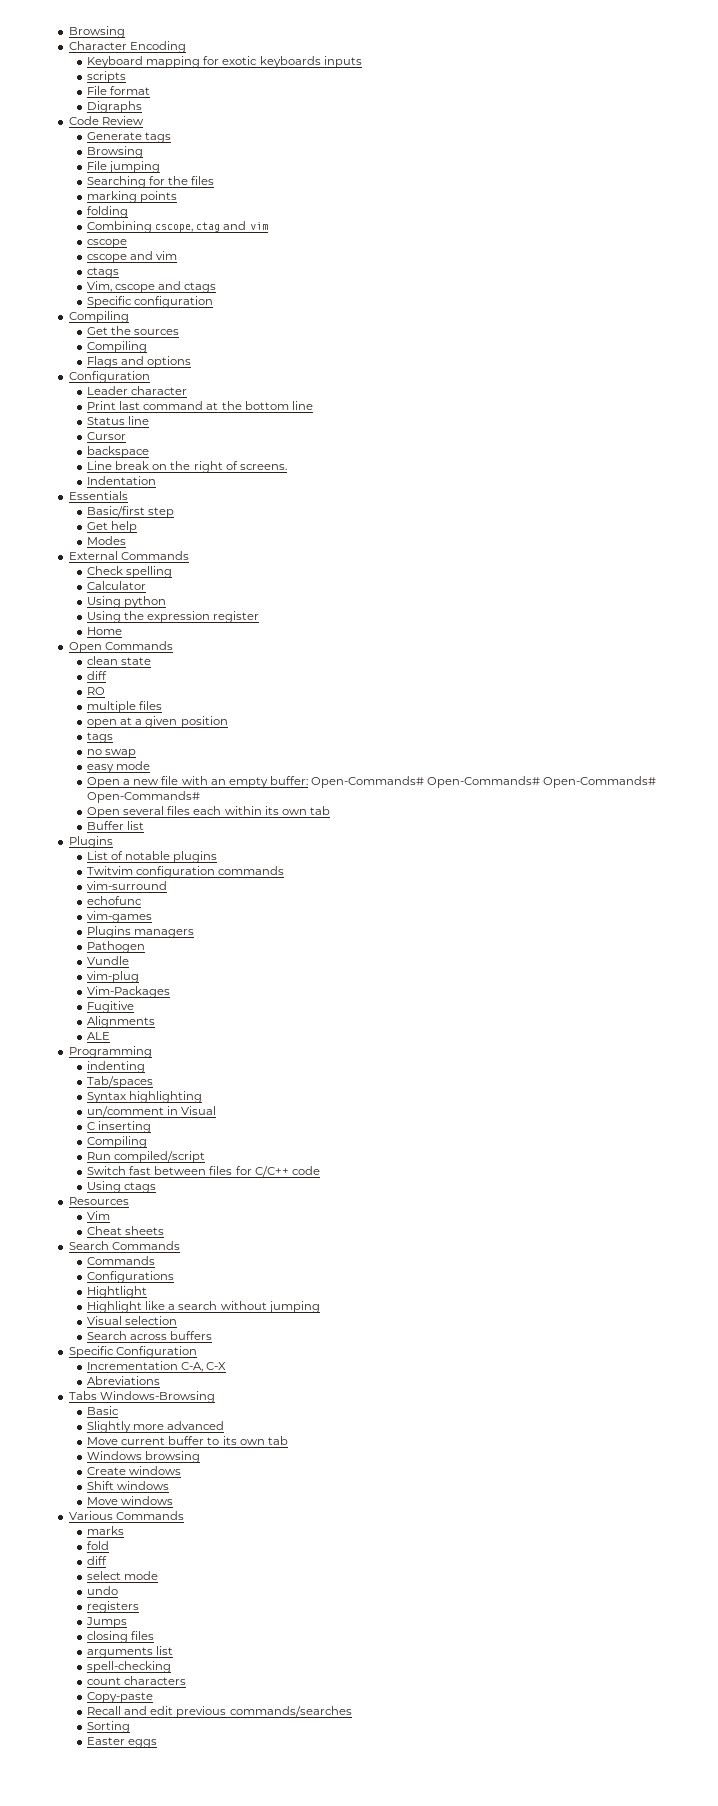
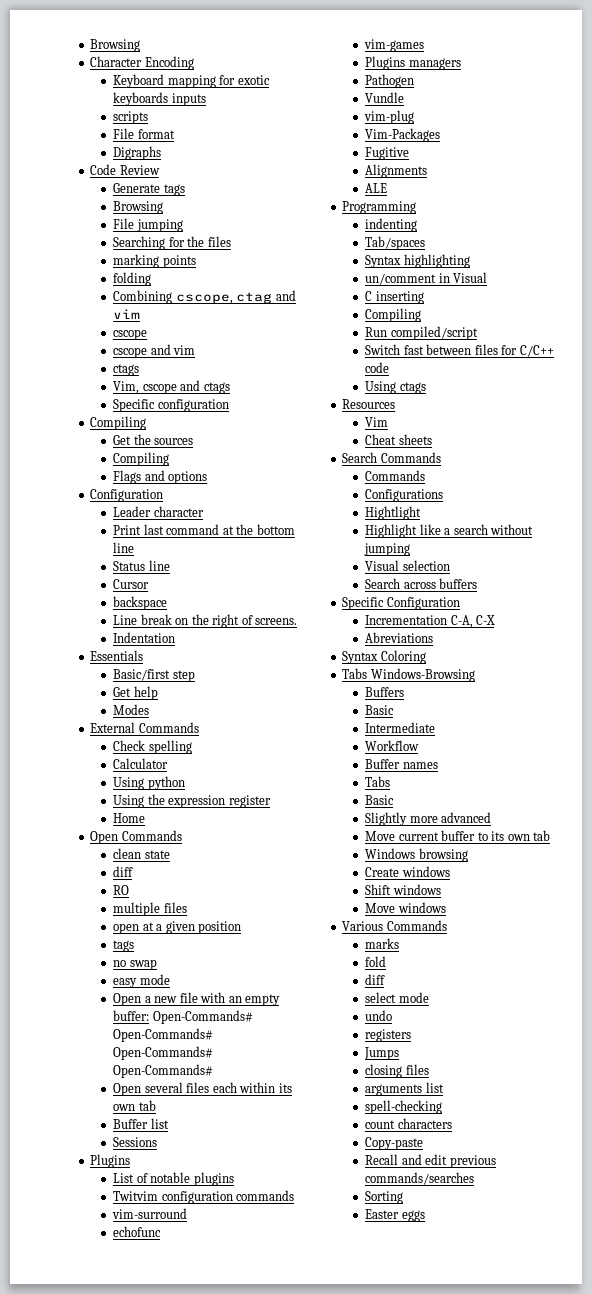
(145, 825) none -> [113,1137,158,1147] // Sessions
(161, 1380) none -> [342,650,426,664] // Syntax Coloring
(215, 1397) none -> [365,687,405,697] [365,705,395,715] [365,722,436,733] [365,740,420,751] [365,759,438,769] [365,776,391,787] // Buffers // Basic // Intermediate // Workflow // Buffer names // Tabs

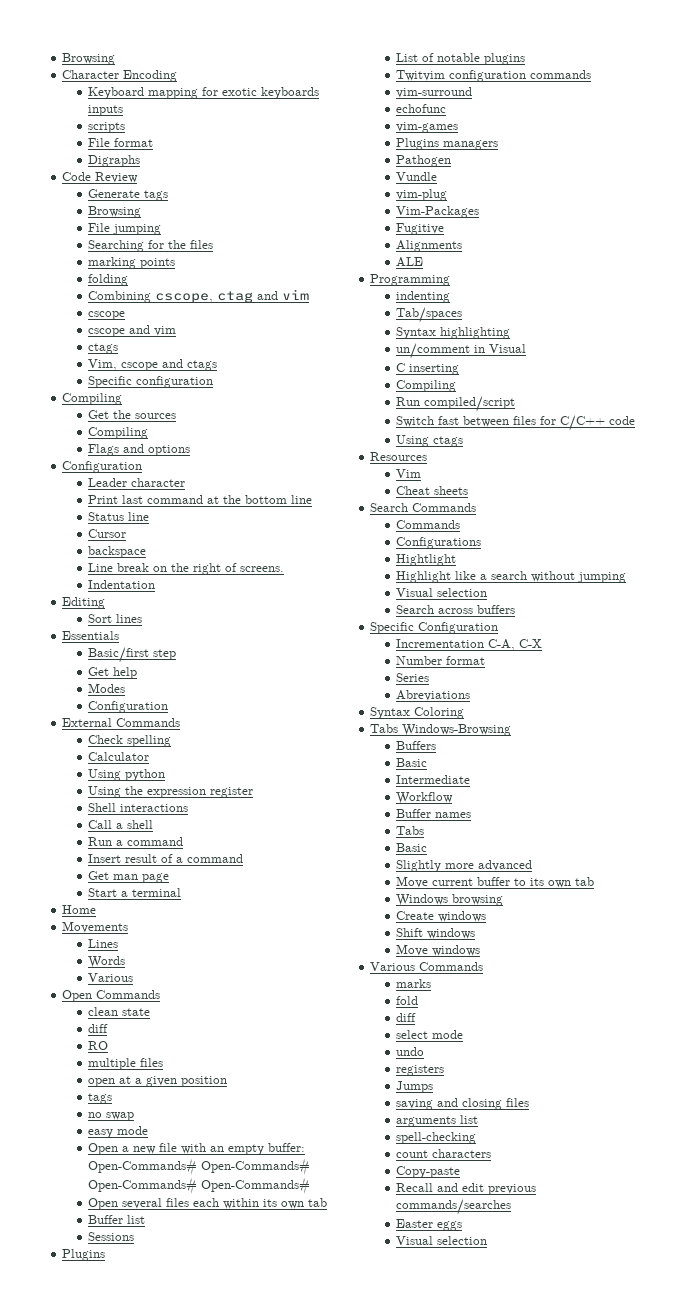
(176, 637) none -> [62,597,106,609] [88,614,143,623] // Editing // Sort lines
(150, 709) none -> [88,701,169,713] // Configuration
[113,813,146,823] Home -> [88,803,189,812] [88,820,154,829] [88,837,184,846] [88,854,244,863] [88,871,170,883] [88,888,182,897] [62,905,97,914] [62,921,129,933] [88,939,119,948] [88,956,126,968] [88,973,134,982] Shell interactions // Call a shell // Run a command // Insert result of a command // Get man page // Start a terminal // Home // Movements // Lines // Words // Various
(496, 620) none -> [396,656,486,665] [396,673,430,682] // Number format // Series
(400, 1053) none -> [396,1098,459,1110] saving and
[365,1191,404,1204] // Sorting -> (512, 1207) none
(425, 1216) none -> [396,1236,488,1245] // Visual selection

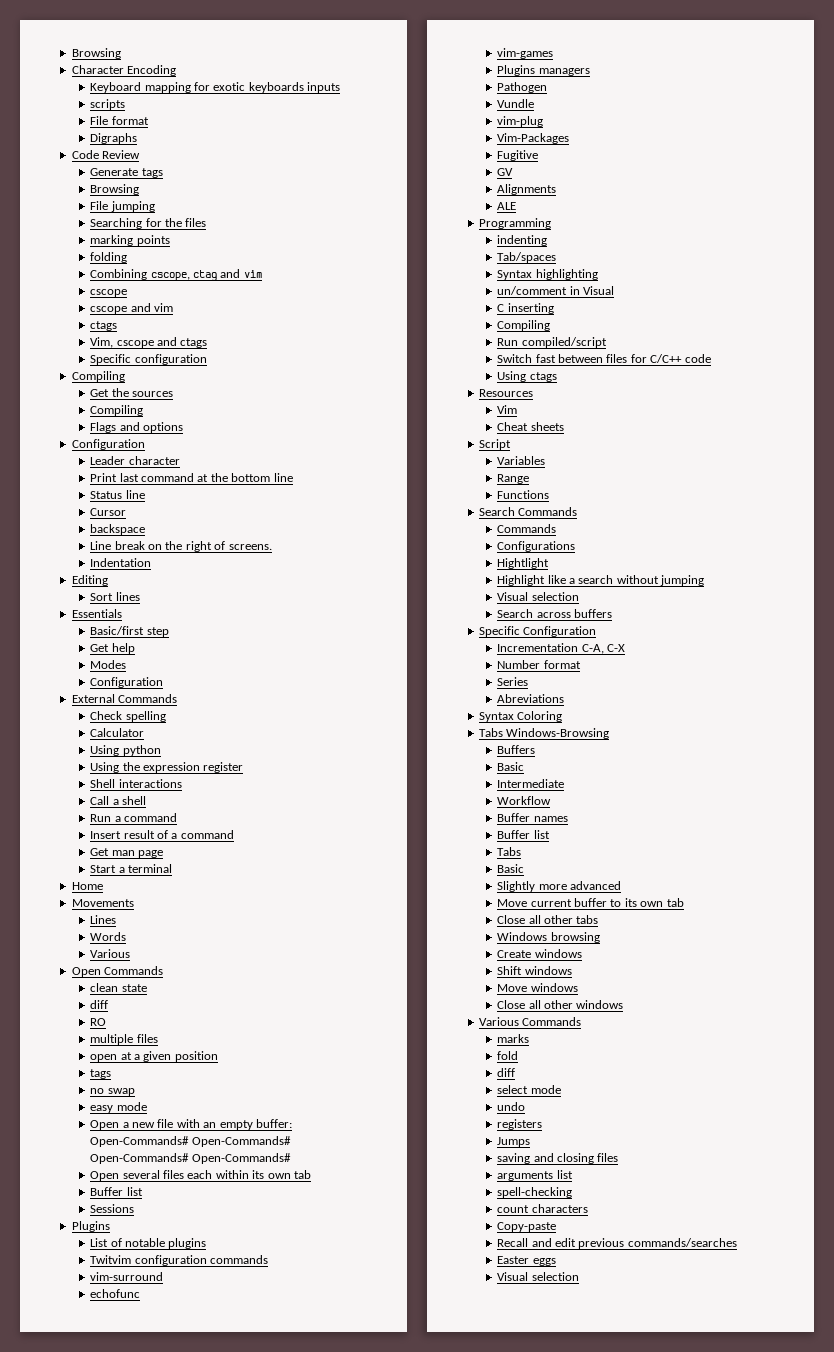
(445, 229) none -> [497,168,514,176] // GV
(469, 490) none -> [478,439,511,450] [497,456,546,465] [497,474,530,484] [497,490,550,499] // Script // Variables // Range // Functions
(472, 815) none -> [497,830,550,839] // Buffer list
(595, 881) none -> [497,915,599,924] // Close all other tabs
(481, 950) none -> [497,1000,624,1009] // Close all other windows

■ ■ ■ ■ ■ ■ ■

Begin the copy at the line containing "(400, 1053) none" and end it at the final line of the material above, reproducing each line exactly and omitting pictures.

- [Answer below]
(400, 1053) none -> [396,1098,459,1110] saving and
[365,1191,404,1204] // Sorting -> (512, 1207) none
(425, 1216) none -> [396,1236,488,1245] // Visual selection

(445, 229) none -> [497,168,514,176] // GV
(469, 490) none -> [478,439,511,450] [497,456,546,465] [497,474,530,484] [497,490,550,499] // Script // Variables // Range // Functions
(472, 815) none -> [497,830,550,839] // Buffer list
(595, 881) none -> [497,915,599,924] // Close all other tabs
(481, 950) none -> [497,1000,624,1009] // Close all other windows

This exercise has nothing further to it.